Bohaterki z poprzednich części, Monika i Teresa powoli kończą swój pobyt w Gutowie, podróż do przeszłości, rozliczenie z życie już prawie dokonane, przed Teresą wyznanie ostatniej tajemnicy, która wciąż jej ciąży, ale którą boi się ujawnić, a jednak prawda wyzwala. Zresztą, nie ona jedna ma sekrety, Gutowo ocieka nimi, poseł Hryć też w końcu zmierzy się z historią i miejmy nadzieję, że za nie odpocznie. Sprawa z ciastkiem z wróżbą zbiera w miasteczku burzę, romans zaś młodego Hrycia chyba powoli się dopala. To jest współczesność, ale przed nami podróż do przeszłości Teresy i Moniki. Monikę spotykamy w USA, gdzie pracuje i prowadzi nudne życie, które wkrótce nabierze rumieńców, pozna interesującego mężczyznę i spełni prawdziwy amerykański sen, ale pamiętajmy – nie wszystko złoto, co się świeci. Teresa z córką zacznie nowe życie w Łodzi, ale okaże się, że to tylko przystanek w jej życiu, przystań, do której wpłynie na krótko, by ruszyć dalej. Nie będę Wam spojlerować, ale zobaczycie, to co się wydarzy w tym tomie, dostarczy Wam wielu wzruszeń.

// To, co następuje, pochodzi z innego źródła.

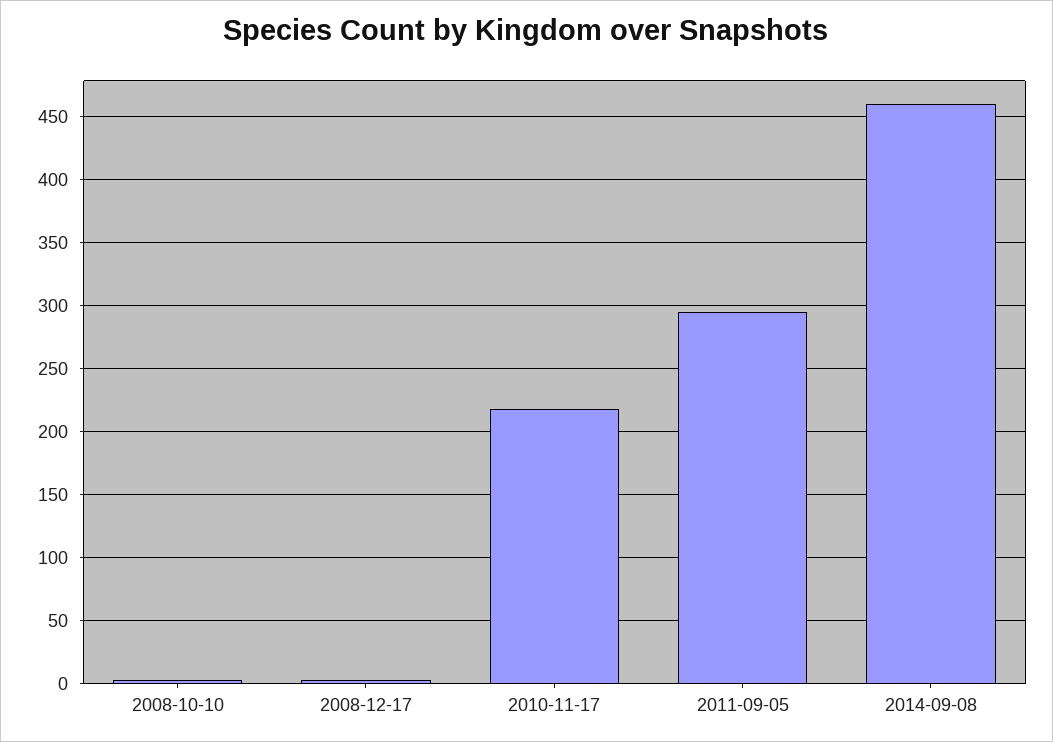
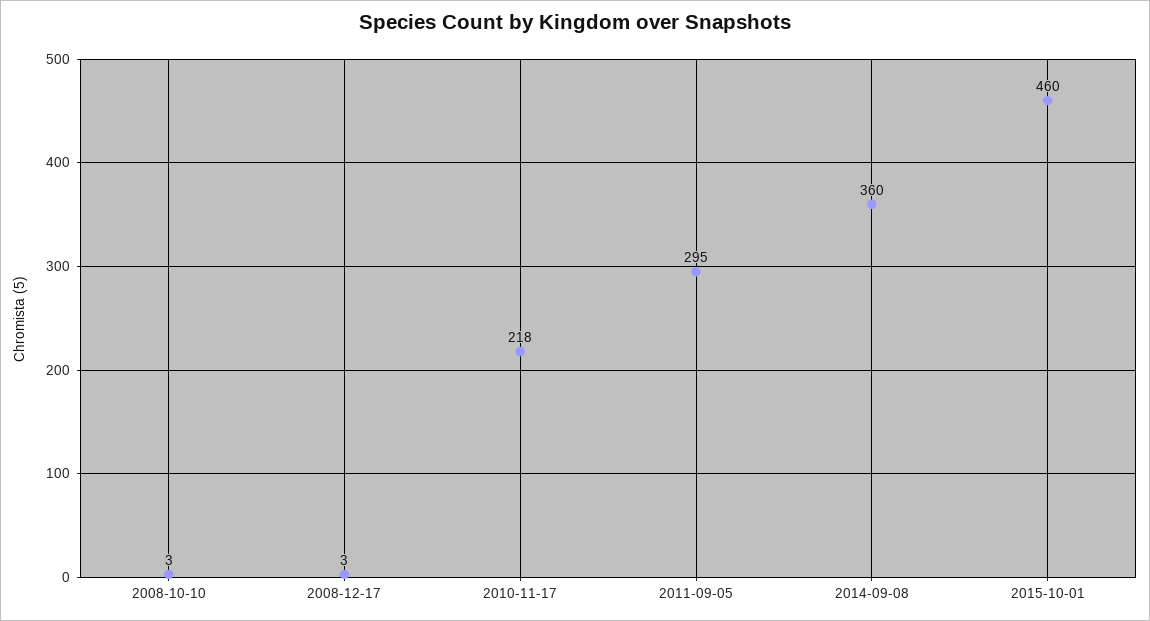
2014-09-08: 460 -> 360
2015-10-01: none -> 460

Małgorzata Gutowska-Adamczyk trzyma wysoki poziom, jej książki kojarzą mi się właśnie z nią, są pełne klasy, napisane elegancko. Nie ma w nich chamstwa ani epatowania niesmacznymi opisami. Prawdziwa literatura piękna. Autorka jak zwykle idealnie splata przeszłość i teraźniejszość w barwny bukiet, który skłania do refleksj,i a jednocześnie czyta się wszystko z zapartym tchem. Z żalem rozstaję się z tym światem, jak wspomniałam, bardzo polubiłam bohaterów, przez tyle części żyłam ich życiem, przeżywałam wszystkie wzloty i upadki, razem z nimi cieszyłam się i smuciłam, a teraz to już koniec, mogę tylko sobie wyobrażać, co będzie dalej. To bezdyskusyjnie moja ukochana saga autorki. Bardzo Wam polecam, rozjaśni Wam zimowe wieczory!